WHAT YOU ARE ASKED TO DO
An exact copy of all the data below is required.

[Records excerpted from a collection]
++++

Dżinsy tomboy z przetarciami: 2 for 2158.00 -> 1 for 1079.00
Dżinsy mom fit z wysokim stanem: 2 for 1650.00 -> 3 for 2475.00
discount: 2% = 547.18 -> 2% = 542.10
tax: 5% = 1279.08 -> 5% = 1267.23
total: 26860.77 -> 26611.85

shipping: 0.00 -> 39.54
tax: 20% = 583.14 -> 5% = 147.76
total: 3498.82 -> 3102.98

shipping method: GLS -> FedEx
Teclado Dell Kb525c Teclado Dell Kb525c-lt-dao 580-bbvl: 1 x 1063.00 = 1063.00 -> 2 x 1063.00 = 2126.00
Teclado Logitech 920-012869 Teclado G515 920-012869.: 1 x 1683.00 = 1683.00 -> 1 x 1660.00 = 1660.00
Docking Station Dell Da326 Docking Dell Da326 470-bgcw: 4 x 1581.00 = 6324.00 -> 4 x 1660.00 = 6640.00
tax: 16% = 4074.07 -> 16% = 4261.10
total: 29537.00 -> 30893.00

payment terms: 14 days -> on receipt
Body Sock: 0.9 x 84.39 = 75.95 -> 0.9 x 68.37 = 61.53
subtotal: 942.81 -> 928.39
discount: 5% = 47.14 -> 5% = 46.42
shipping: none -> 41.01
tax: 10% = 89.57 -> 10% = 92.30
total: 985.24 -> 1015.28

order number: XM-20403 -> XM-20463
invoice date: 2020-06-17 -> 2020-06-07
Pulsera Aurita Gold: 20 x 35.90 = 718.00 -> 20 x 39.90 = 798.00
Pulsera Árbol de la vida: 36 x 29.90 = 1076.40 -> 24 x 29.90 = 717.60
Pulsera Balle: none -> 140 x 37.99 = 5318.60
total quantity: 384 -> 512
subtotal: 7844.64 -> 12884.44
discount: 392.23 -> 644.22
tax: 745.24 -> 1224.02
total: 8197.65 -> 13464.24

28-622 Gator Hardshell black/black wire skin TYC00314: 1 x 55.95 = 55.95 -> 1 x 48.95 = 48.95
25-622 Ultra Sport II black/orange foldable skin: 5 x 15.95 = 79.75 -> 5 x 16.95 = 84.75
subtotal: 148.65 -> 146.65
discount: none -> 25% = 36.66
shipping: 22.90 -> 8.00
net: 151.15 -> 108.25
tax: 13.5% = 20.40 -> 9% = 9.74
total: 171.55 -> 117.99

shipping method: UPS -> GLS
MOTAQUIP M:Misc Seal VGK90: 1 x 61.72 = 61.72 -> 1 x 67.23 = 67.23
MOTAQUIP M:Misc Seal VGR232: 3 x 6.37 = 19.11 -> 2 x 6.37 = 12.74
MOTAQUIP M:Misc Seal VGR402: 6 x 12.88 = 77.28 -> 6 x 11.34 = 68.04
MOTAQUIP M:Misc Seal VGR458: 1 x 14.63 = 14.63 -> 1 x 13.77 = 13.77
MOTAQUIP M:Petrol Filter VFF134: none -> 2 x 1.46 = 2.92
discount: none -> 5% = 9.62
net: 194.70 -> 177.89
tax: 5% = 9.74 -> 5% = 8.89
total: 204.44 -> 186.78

++++

SOLVED PROBLEM
Dżinsy tomboy z przetarciami: 2 for 2158.00 -> 1 for 1079.00
Dżinsy mom fit z wysokim stanem: 2 for 1650.00 -> 3 for 2475.00
discount: 2% = 547.18 -> 2% = 542.10
tax: 5% = 1279.08 -> 5% = 1267.23
total: 26860.77 -> 26611.85

shipping: 0.00 -> 39.54
tax: 20% = 583.14 -> 5% = 147.76
total: 3498.82 -> 3102.98

shipping method: GLS -> FedEx
Teclado Dell Kb525c Teclado Dell Kb525c-lt-dao 580-bbvl: 1 x 1063.00 = 1063.00 -> 2 x 1063.00 = 2126.00
Teclado Logitech 920-012869 Teclado G515 920-012869.: 1 x 1683.00 = 1683.00 -> 1 x 1660.00 = 1660.00
Docking Station Dell Da326 Docking Dell Da326 470-bgcw: 4 x 1581.00 = 6324.00 -> 4 x 1660.00 = 6640.00
tax: 16% = 4074.07 -> 16% = 4261.10
total: 29537.00 -> 30893.00

payment terms: 14 days -> on receipt
Body Sock: 0.9 x 84.39 = 75.95 -> 0.9 x 68.37 = 61.53
subtotal: 942.81 -> 928.39
discount: 5% = 47.14 -> 5% = 46.42
shipping: none -> 41.01
tax: 10% = 89.57 -> 10% = 92.30
total: 985.24 -> 1015.28

order number: XM-20403 -> XM-20463
invoice date: 2020-06-17 -> 2020-06-07
Pulsera Aurita Gold: 20 x 35.90 = 718.00 -> 20 x 39.90 = 798.00
Pulsera Árbol de la vida: 36 x 29.90 = 1076.40 -> 24 x 29.90 = 717.60
Pulsera Balle: none -> 140 x 37.99 = 5318.60
total quantity: 384 -> 512
subtotal: 7844.64 -> 12884.44
discount: 392.23 -> 644.22
tax: 745.24 -> 1224.02
total: 8197.65 -> 13464.24

28-622 Gator Hardshell black/black wire skin TYC00314: 1 x 55.95 = 55.95 -> 1 x 48.95 = 48.95
25-622 Ultra Sport II black/orange foldable skin: 5 x 15.95 = 79.75 -> 5 x 16.95 = 84.75
subtotal: 148.65 -> 146.65
discount: none -> 25% = 36.66
shipping: 22.90 -> 8.00
net: 151.15 -> 108.25
tax: 13.5% = 20.40 -> 9% = 9.74
total: 171.55 -> 117.99

shipping method: UPS -> GLS
MOTAQUIP M:Misc Seal VGK90: 1 x 61.72 = 61.72 -> 1 x 67.23 = 67.23
MOTAQUIP M:Misc Seal VGR232: 3 x 6.37 = 19.11 -> 2 x 6.37 = 12.74
MOTAQUIP M:Misc Seal VGR402: 6 x 12.88 = 77.28 -> 6 x 11.34 = 68.04
MOTAQUIP M:Misc Seal VGR458: 1 x 14.63 = 14.63 -> 1 x 13.77 = 13.77
MOTAQUIP M:Petrol Filter VFF134: none -> 2 x 1.46 = 2.92
discount: none -> 5% = 9.62
net: 194.70 -> 177.89
tax: 5% = 9.74 -> 5% = 8.89
total: 204.44 -> 186.78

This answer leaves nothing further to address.